Aunque si lo que te seduce es recorrer el paseo
marítimo de Nerja, al atardecer, buscando
un rincón típico en el que cenar, podrás gozar de una magnífica puesta de sol a
ritmo de flamenco, o tal vez de jazz, mientras el típico olor a espeto de
sardinas te irá abriendo, sin duda, el apetito.
Tercera parada: Granada.
Había visitado La
Alhambra, con mis padres y hermana, hace muchos años, más de treinta,
cuando no era más que una adolescente. Y tenía claro que quería volver algún
día por mi cuenta, siendo ya adulta. Además, en aquella ocasión fuimos directos
a La Alhambra, o sea que Granada seguía siendo para mí una
asignatura pendiente.
Yo no dispongo de vehículo propio. Viajo siempre en
transporte público, a no ser que me lleve alguien en su coche. Por lo tanto,
sabía que viajar desde Frigiliana
hasta Granada iba a ser toda una odisea.
Aun así, me presté gustosa. Fui sola, a la aventura. No busqué más que la
información imprescindible acerca de los horarios de los autobuses. Lo demás lo
fui improvisando sobre la marcha. Tenía dos objetivos claros: La Alhambra y Granada ciudad.
Tuve que madrugar para coger un autobús de Frigiliana a Nerja, otro de Nerja a Granada capital y otro de Granada capital a La Alhambra. Tardé unas seis horas en completar el recorrido y
alcanzar mi meta.
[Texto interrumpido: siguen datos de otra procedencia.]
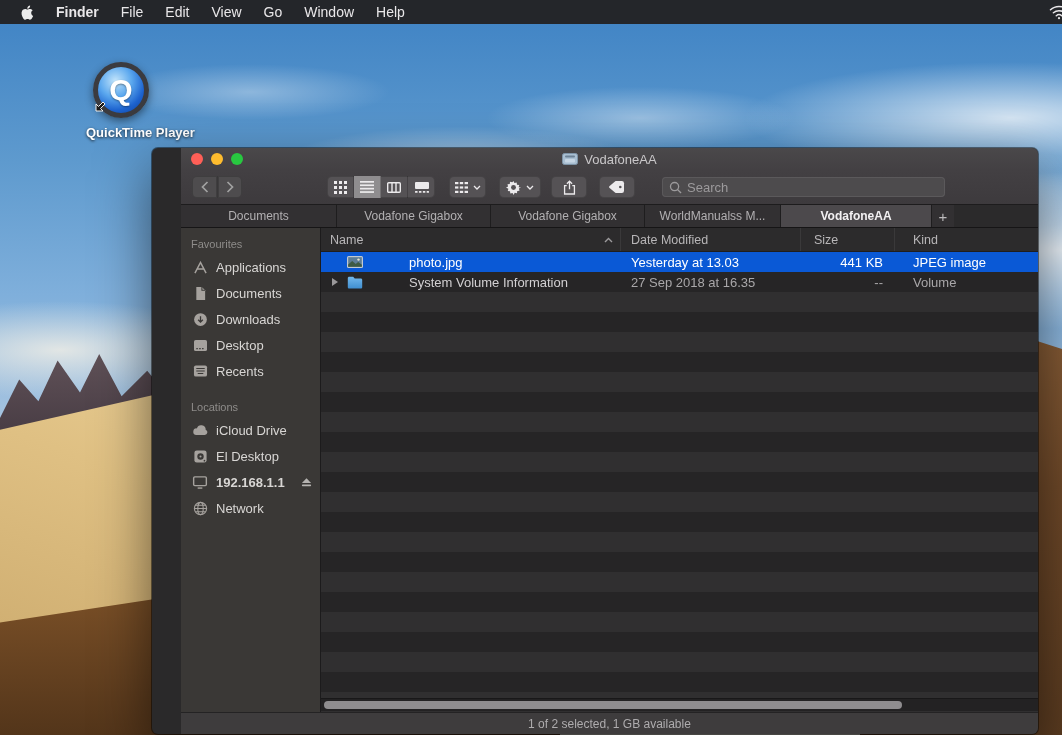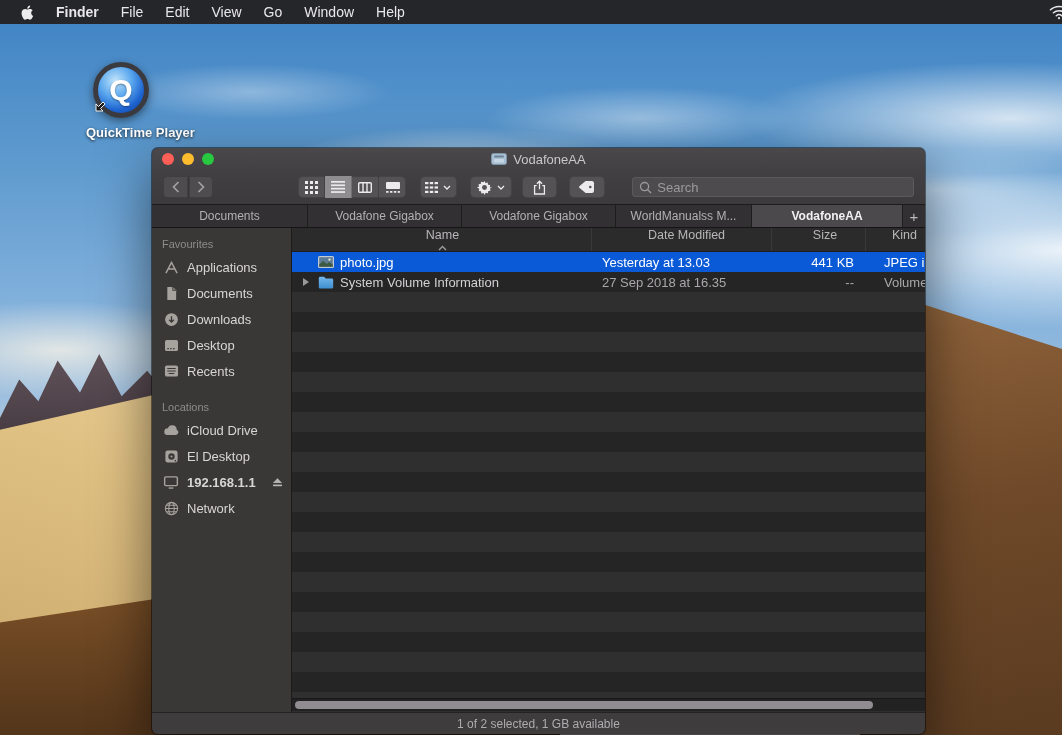--- a/index.html
+++ b/index.html
@@ -43,23 +43,23 @@
   .qt { position:absolute; left:86px; top:62px; width:70px; text-align:center; z-index:5; }
   .qt-circle { position:relative; width:56px; height:56px; margin:0 auto; border-radius:50%;
     border:5px solid #3b3b3f; box-shadow:0 3px 8px rgba(0,0,0,.45);
     background:radial-gradient(circle at 38% 30%, #c3e5fb 0%, #5aa7ee 38%, #1d63cf 68%, #0a3c96 100%);
     display:flex; align-items:center; justify-content:center; }
   .qt-q { font-size:30px; font-weight:700; color:#fff; text-shadow:0 1px 2px rgba(0,0,0,.4); }
   .qt-alias { position:absolute; left:-4px; bottom:-4px; }
   .qt-label { margin-top:7px; font-size:13px; font-weight:700; color:#fff; text-shadow:0 1px 3px rgba(0,0,0,.8); white-space:nowrap; }
 
   
-  .window { position:absolute; left:152px; top:148px; width:773px; height:586px; z-index:40;
+  .window { position:absolute; left:152px; top:148px; width:886px; height:586px; z-index:40;
     border-radius:6px; overflow:hidden; background:#2a292a; display:flex; flex-direction:column;
-    box-shadow:0 22px 55px rgba(0,0,0,.55), 0 0 0 1px rgba(0,0,0,.45); font-size:13px; }
+    box-shadow:0 22px 55px rgba(0,0,0,.55), 0 0 0 1px rgba(0,0,0,.45); font-size:13px;padding-left:29px; }
 
   .titlebar { position:relative; height:22px; flex:none; background:linear-gradient(#4a484a,#434043); }
   .traffic { position:absolute; left:10px; top:5px; display:flex; gap:8px; }
   .light { width:12px; height:12px; border-radius:50%; }
   .title { position:absolute; inset:0; display:flex; align-items:center; justify-content:center; gap:6px;
     color:#c9c7c9; font-size:13px; }
 
   .toolbar { height:35px; flex:none; background:linear-gradient(#434043,#3d3a3d);
     border-bottom:1px solid #1d1c1d; display:flex; align-items:center; padding:0 11px; }
   .navgrp { display:flex; }
@@ -101,21 +101,21 @@
   .side-item { height:26px; display:flex; align-items:center; padding:0 8px 0 10px; gap:7px;
     color:#d8d6d4; font-size:13px; }
   .sicon { width:18px; flex:none; display:flex; justify-content:center; color:#a6a29e; }
   .slabel { white-space:nowrap; overflow:hidden; }
   .side-item.bold .slabel { font-weight:700; }
   .eject { margin-left:auto; color:#b5b3b1; display:flex; }
 
   .filearea { flex:1; min-width:0; position:relative; display:flex; flex-direction:column; background:#2a292a; }
   .listheader { height:24px; flex:none; display:flex; background:#2c2b2c; border-bottom:1px solid #1f1e1f;
     color:#b8b6b8; font-size:12.5px; }
-  .col { display:flex; align-items:center; border-right:1px solid #3a393a; padding-left:9px;flex-direction:column; }
+  .col { display:flex; align-items:center; border-right:1px solid #3a393a; padding-left:9px; }
   .col.c-name { width:300px; justify-content:space-between; padding-right:7px; }
   .col.c-date { width:180px; padding-left:10px; }
   .col.c-size { width:94px; padding-left:13px; }
   .col.c-kind { flex:1; border-right:none; padding-left:18px; }
   .sort { color:#9c9a9c; display:flex; }
 
   .rows { position:relative; flex:1; overflow:hidden; }
   .stripes { position:absolute; left:0; right:0; top:40px; bottom:0;
     background:repeating-linear-gradient(180deg,#302f30 0 20px,#262526 20px 40px); }
   .row { position:absolute; left:0; right:0; height:20px; display:flex; align-items:center; font-size:13px; }
@@ -124,21 +124,21 @@
   .rcell { display:flex; align-items:center; }
   .rcell.name { width:300px; padding-left:9px; overflow:hidden; white-space:nowrap; }
   .rcell.date { width:180px; padding-left:10px; }
   .rcell.size { width:94px; justify-content:flex-end; padding-right:12px; }
   .rcell.kind { flex:1; padding-left:18px; overflow:hidden; white-space:nowrap; }
   .row.r1 .rcell.date, .row.r1 .rcell.size, .row.r1 .rcell.kind { color:#a9a7a9; }
   .disc { width:10px; margin-right:7px; display:flex; justify-content:center; }
   .disc.hidden { visibility:hidden; }
   .tri { width:0; height:0; border-left:6px solid #9a989a; border-top:4px solid transparent; border-bottom:4px solid transparent; }
   .ficon { width:16px; margin-right:6px; flex:none; display:flex; }
-  .fname { overflow:hidden; text-overflow:clip; }
+  .fname { overflow:hidden; text-overflow:clip;margin-left:40px; }
 
   .hscroll { position:absolute; left:0; right:0; bottom:1px; height:13px; background:#232223;
     border-top:1px solid #191819; }
   .hthumb { position:absolute; left:3px; top:2px; width:578px; height:8px; border-radius:4px; background:#8f8d8f; }
 
   .statusbar { height:22px; flex:none; background:#3e3c3d; border-top:1px solid #242324;
     display:flex; align-items:center; justify-content:center; color:#aeacae; font-size:12px;text-align:center; }
 </style>
 </head>
 <body>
Y solo pude acceder a La Alcazaba y a los jardines del Generalife.
Pero mereció la pena.
La
Alhambra es como una ciudad dentro de otra ciudad. Es tanto
el arte y la belleza que allí se condensa que es difícil describirlo con
simples palabras. Hay que vislumbrarlo, vivirlo, palparlo. Los palacios, con su
estilo árabe nazarí. La Alcazaba, una especie de laberinto en el que el ingenio
musulmán y su arte se alzan como los protagonistas indiscutibles. Los jardines,
una constante explosión de aromas y colores. Y luego está el agua, cuya
presencia lo llena todo, se podía intuir su importancia a cada paso que dabas. El
patio de la Acequia, con sus chorros de agua cruzados, es mi preferido. No
obstante, me llamó la atención que el rumor del agua era continuo, como una música
de fondo que lo envuelve todo, un sonido tranquilizador, una especie de banda
sonora ininterrumpida que me acompañaba en mi aventura.
Y después de La
Alhambra, mi anhelada visita a esa ciudad que seguía siendo una desconocida
para mí. No tenía un plan, fui a donde me llevaron mis pies, y me encontré de
repente preguntándome: «¿Estoy en España o en Marruecos?». Me adentré en su
zoco, compré pendientes de estilo árabe, saludé a los comerciantes con el
consabido «Salam Aleikum» y me tomé un té verde a la hierbabuena, acompañado
por unos típicos dulces elaborados a base de frutos secos y miel, en una de sus
múltiples teterías.
Sé que me quedaron muchas cosas por ver. Me faltaron
horas, días y semanas.
Caí rendida a los pies de Granada. Me enamoré. Enamorada sigo y, sin duda, volveré.
Ha sido un rencuentro maravilloso con la Andalucía
que llevo en el corazón y que corre por mis venas.